◆ INSTRUCTIONS FOR THE TASK
Here are some records; quote them exactly, leaving out the pictures.

◇ ◇ ◇ ◇ ◇

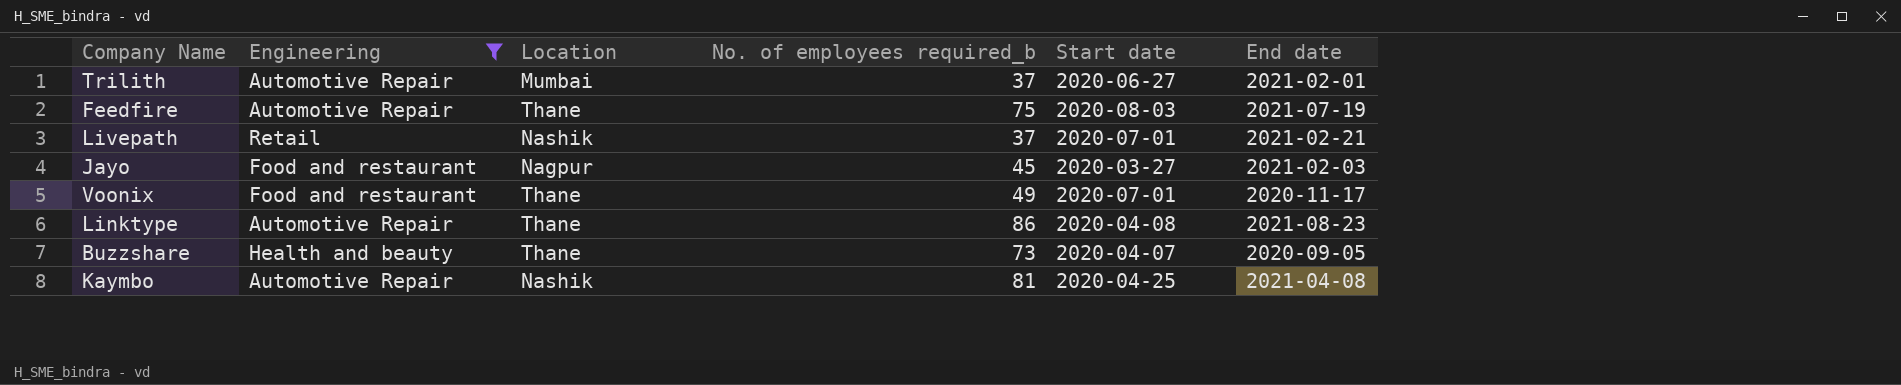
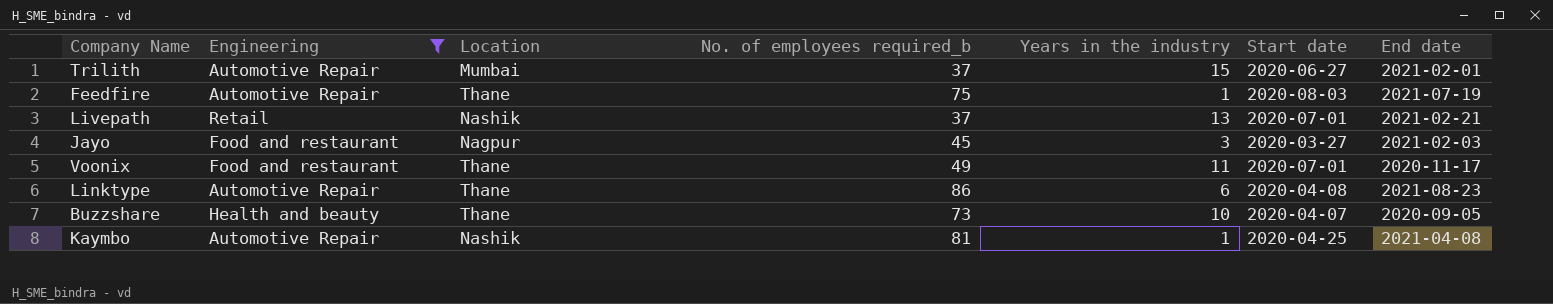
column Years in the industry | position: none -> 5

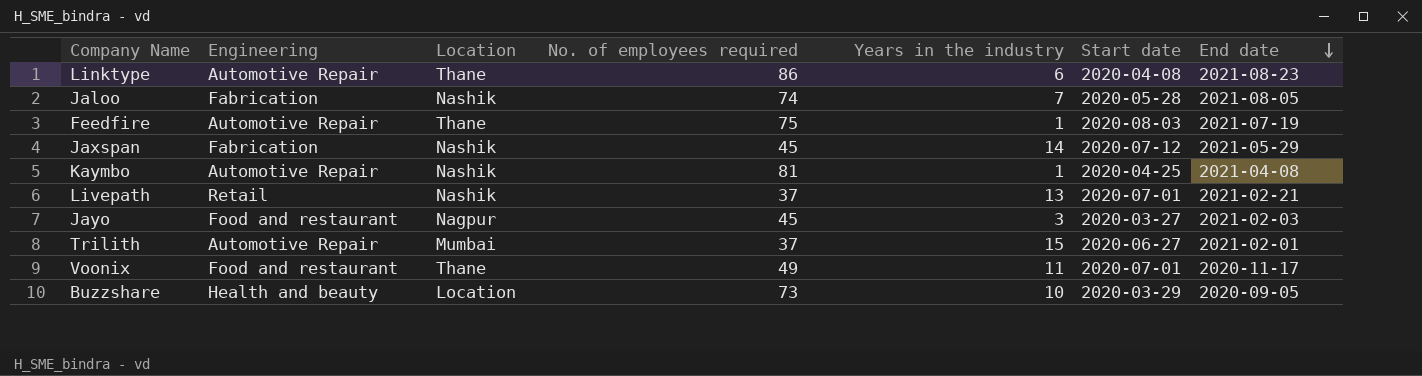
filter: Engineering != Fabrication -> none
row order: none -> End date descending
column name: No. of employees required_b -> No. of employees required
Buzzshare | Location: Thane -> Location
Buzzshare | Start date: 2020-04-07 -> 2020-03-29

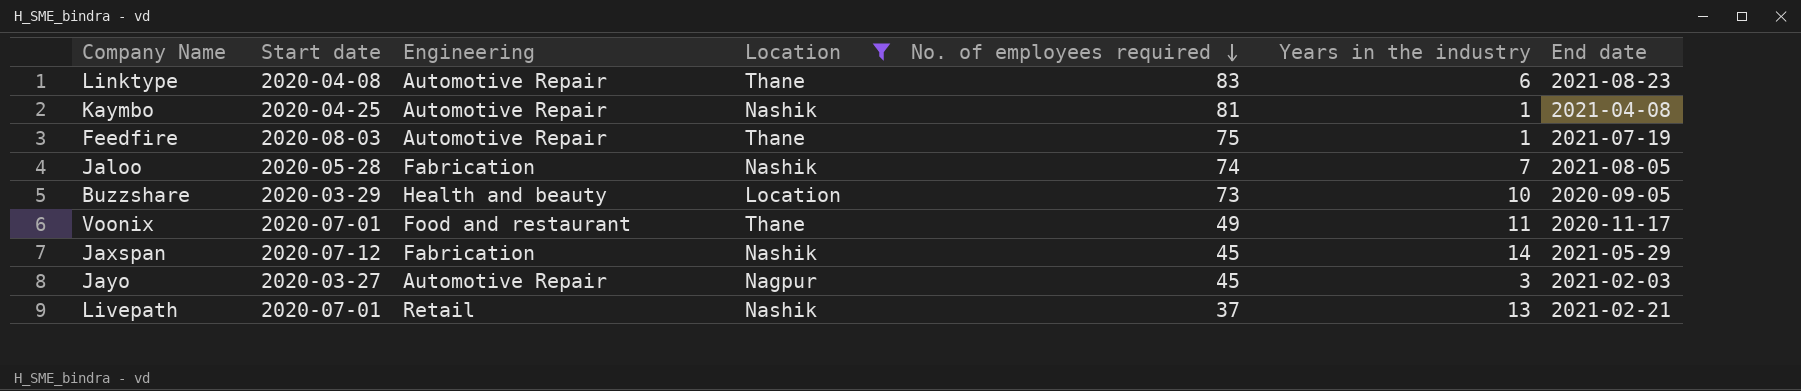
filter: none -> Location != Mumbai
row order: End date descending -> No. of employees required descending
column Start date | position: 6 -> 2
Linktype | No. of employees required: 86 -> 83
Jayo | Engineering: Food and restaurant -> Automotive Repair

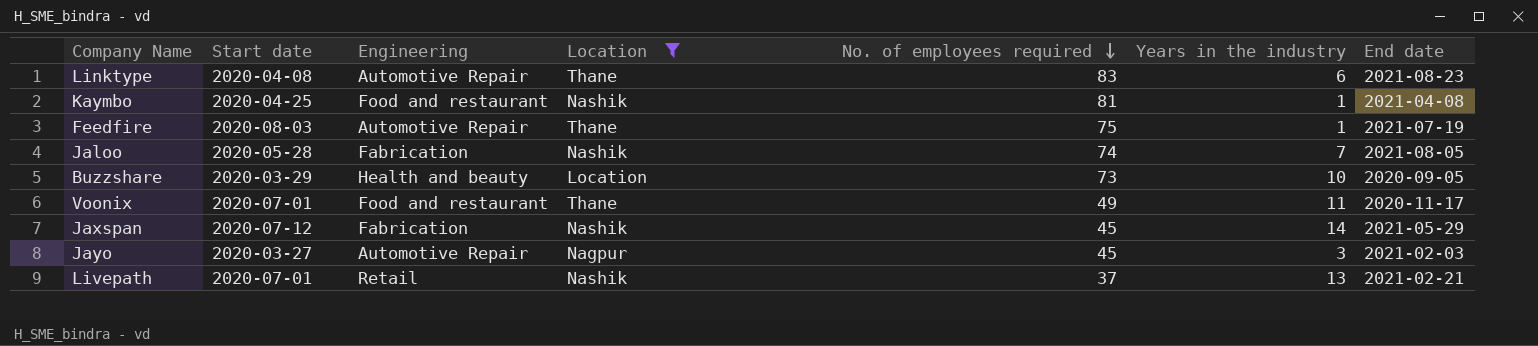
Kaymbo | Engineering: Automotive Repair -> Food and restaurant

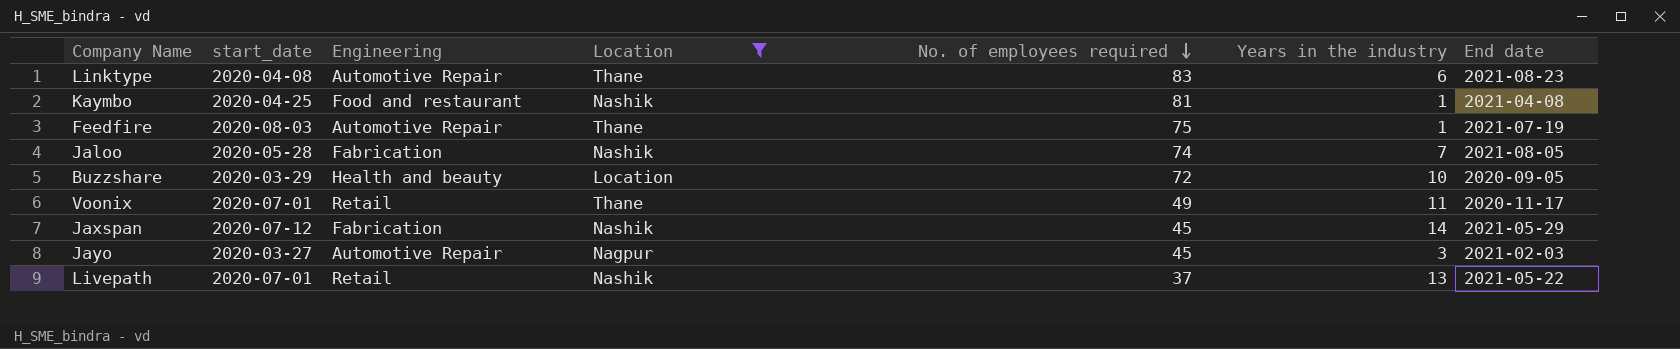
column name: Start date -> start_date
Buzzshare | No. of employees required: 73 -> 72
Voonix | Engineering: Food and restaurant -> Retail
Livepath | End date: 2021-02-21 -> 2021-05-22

◇ ◇ ◇ ◇ ◇

◆ ANSWER BOX
column Years in the industry | position: none -> 5

filter: Engineering != Fabrication -> none
row order: none -> End date descending
column name: No. of employees required_b -> No. of employees required
Buzzshare | Location: Thane -> Location
Buzzshare | Start date: 2020-04-07 -> 2020-03-29

filter: none -> Location != Mumbai
row order: End date descending -> No. of employees required descending
column Start date | position: 6 -> 2
Linktype | No. of employees required: 86 -> 83
Jayo | Engineering: Food and restaurant -> Automotive Repair

Kaymbo | Engineering: Automotive Repair -> Food and restaurant

column name: Start date -> start_date
Buzzshare | No. of employees required: 73 -> 72
Voonix | Engineering: Food and restaurant -> Retail
Livepath | End date: 2021-02-21 -> 2021-05-22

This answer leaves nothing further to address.